[Buildroot] [PATCH] core/instrumentation: filter-out packages that install identical files
Thomas Petazzoni
thomas.petazzoni at bootlin.com
Thu Jan 3 21:37:52 UTC 2019
Hello,
On Thu, 3 Jan 2019 17:04:31 +0100, Yann E. MORIN wrote:
> Currently, we check that no two packages write to the same files, as a
> sanity check. We do so by checking which files were touched since the
> end of the build (aka begining of the installation).
>
> However, when the packages do install the exact same file, i,e, the
> same content, we in fact do not really care what package had provided
> said file.
>
> In the past, we avoided that situation because we were md5sum-inf every
> files before and after installation. Anything that changed was new or
> modified, and everything that did not change was not modified (but could
> have been reinstalled).
>
> However, since 7fb6e78254 (core/instrumentation: shave minutes off the
> build time), we're now using mtimes, and we're in the situation that the
> exact same file installed by two-or-more packages is reported.
>
> In such a situation, it is not very interesting to know what package
> installed the file, because whatever the ordering, or whatever the
> subset of said packages, we'd have ended up with the same file anyway.
> One prominent case where this happens, if the fftw familly of pcackages,
> that all install different libraries, but install the same set of
> identical headers and some common utilities.
>
> The rationale for 7fb6e78254 was that the impact on the build time was
> horrible, so we can't revert it.
>
> However, we can partially restore use of md5 to detect if the files were
> actually modified or not, and limiting the md5sum-ing only to those
> actually modified files. The comparison of the md5 is then offloaded to
> later, during the final check-uniq-files calls.
>
> Since the md5sum is run only on new files, they are cache-hot, and so
> the md5 is not going to storage to fetch them (and if they were not
> cache-hot, it would mean memory pressure for a reason or another, and
> the system would already be slowed for other reasons).
>
> Using a defconfig with a various set of ~236 packages, the build times
> reported by running "time make >log.file 2>&1", on an otherwise unloaded
> system, were (smallest value of 5 runs each):
>
> before: 35:15.92
> after: 35:22.03
>
> Which is a slight overhead of just 6.11s, which is less than 26ms per
> package. Also, the system, although pretty idle, was still doing
> background work like fetching mails and such, so the overhead is not
> even consistent across various measurements...

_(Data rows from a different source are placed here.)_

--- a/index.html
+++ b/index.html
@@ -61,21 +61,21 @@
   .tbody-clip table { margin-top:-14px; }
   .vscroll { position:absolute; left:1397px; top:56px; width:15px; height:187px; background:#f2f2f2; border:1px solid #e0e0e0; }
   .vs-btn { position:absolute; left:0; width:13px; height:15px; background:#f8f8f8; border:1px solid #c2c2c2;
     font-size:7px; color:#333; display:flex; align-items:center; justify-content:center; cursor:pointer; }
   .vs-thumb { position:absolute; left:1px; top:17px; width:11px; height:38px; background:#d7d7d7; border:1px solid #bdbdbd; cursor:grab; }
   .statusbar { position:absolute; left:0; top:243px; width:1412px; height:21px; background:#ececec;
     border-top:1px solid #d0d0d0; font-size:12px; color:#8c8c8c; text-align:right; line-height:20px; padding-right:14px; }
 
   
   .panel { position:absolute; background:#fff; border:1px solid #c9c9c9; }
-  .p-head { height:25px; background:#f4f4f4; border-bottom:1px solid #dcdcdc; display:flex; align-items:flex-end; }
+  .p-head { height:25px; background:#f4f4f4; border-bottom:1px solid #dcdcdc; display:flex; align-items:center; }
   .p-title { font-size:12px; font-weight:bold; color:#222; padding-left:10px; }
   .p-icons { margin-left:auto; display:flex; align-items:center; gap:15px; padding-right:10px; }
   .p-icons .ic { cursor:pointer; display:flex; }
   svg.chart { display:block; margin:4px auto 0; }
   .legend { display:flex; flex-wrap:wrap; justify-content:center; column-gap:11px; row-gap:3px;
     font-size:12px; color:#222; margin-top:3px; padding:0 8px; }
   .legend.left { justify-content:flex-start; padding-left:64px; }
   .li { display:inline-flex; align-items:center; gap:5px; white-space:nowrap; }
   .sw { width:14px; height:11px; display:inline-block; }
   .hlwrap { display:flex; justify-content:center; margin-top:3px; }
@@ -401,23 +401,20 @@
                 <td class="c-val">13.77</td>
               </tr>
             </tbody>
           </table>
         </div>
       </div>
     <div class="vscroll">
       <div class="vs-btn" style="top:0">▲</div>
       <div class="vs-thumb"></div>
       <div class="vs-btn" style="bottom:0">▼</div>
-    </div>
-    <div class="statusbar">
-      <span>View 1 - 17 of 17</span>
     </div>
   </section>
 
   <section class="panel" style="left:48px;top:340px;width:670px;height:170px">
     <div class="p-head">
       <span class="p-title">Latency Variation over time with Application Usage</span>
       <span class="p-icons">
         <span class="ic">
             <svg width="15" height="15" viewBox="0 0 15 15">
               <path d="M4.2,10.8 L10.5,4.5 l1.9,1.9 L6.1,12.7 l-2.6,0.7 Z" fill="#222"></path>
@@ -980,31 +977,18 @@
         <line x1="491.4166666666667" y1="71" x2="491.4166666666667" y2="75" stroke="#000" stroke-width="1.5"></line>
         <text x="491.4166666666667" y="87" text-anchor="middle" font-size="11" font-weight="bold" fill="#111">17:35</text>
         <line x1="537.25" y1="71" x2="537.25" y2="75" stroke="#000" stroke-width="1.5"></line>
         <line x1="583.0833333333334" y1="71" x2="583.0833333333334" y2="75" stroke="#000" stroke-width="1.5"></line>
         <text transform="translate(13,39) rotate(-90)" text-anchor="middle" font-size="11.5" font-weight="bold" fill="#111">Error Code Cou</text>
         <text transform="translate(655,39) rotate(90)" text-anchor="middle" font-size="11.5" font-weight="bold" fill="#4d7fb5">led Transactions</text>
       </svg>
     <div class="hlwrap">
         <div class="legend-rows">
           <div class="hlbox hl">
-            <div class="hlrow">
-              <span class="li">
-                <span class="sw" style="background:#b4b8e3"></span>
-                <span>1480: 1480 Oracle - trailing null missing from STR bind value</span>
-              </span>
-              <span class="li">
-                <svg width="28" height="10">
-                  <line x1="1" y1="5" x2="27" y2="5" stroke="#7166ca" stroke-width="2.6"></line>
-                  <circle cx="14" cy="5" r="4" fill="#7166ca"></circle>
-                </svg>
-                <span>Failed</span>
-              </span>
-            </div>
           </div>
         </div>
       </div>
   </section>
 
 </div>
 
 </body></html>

Overall, I find the idea good and useful.
A couple of comments/questions (here and below):
- I believe we should still fix the fact that the .la file timestamp
is changed everytime we $(SED) the .la files, even if they are not
changed. This will also help reduce the number of files to check
using md5sum: a .la file should be fixed only once, and its
timestamp never touched again.
- Could we make a check-uniq-files error a hard build failure, as a
follow-up patch from yours ? So far, check-uniq-files errors have
been a bit useless, because they do not cause the build to fail, so
nobody really cared.
> diff --git a/package/pkg-generic.mk b/package/pkg-generic.mk
> index f5cab2b9c2..7c6a995c19 100644
> --- a/package/pkg-generic.mk
> +++ b/package/pkg-generic.mk
> @@ -64,12 +64,14 @@ GLOBAL_INSTRUMENTATION_HOOKS += step_time
> # $(3): suffix of file (optional)
> define step_pkg_size_inner
> @touch $(BUILD_DIR)/packages-file-list$(3).txt
> - $(SED) '/^$(1),/d' $(BUILD_DIR)/packages-file-list$(3).txt
> + $(SED) '/^$(1) /d' $(BUILD_DIR)/packages-file-list$(3).txt
Why is the separator changed from , to space ?
> cd $(2); \
> - find . \( -type f -o -type l \) \
> + find . -xtype f \
Why are you changing from -type f -o -type l to -xtype f ? Is this
really related to the change ? Is -xtype supported in old version of
find ?
> -newer $($(PKG)_DIR)/.stamp_built \
> - -exec printf '$(1),%s\n' {} + \
> - >> $(BUILD_DIR)/packages-file-list$(3).txt
> + -print0 \
> + |xargs -0 -r md5sum \
Ah, you're changing the separator to two spaces, because md5sum's output
already uses two spaces as a separator ?
This could break people who have scripts that parse the
package-file-list.txt contents. Maybe we should keep the compatibility,
and keep using , as a separator, and push the md5sum as an additional
third column ?
Like:
|xargs -0 -r md5sum \
| sed -r -e 's/([0-9a-f]{32}) (.*)/$(1),\2,\1/'
One drawback is that it won't work with filenames that contain a comma.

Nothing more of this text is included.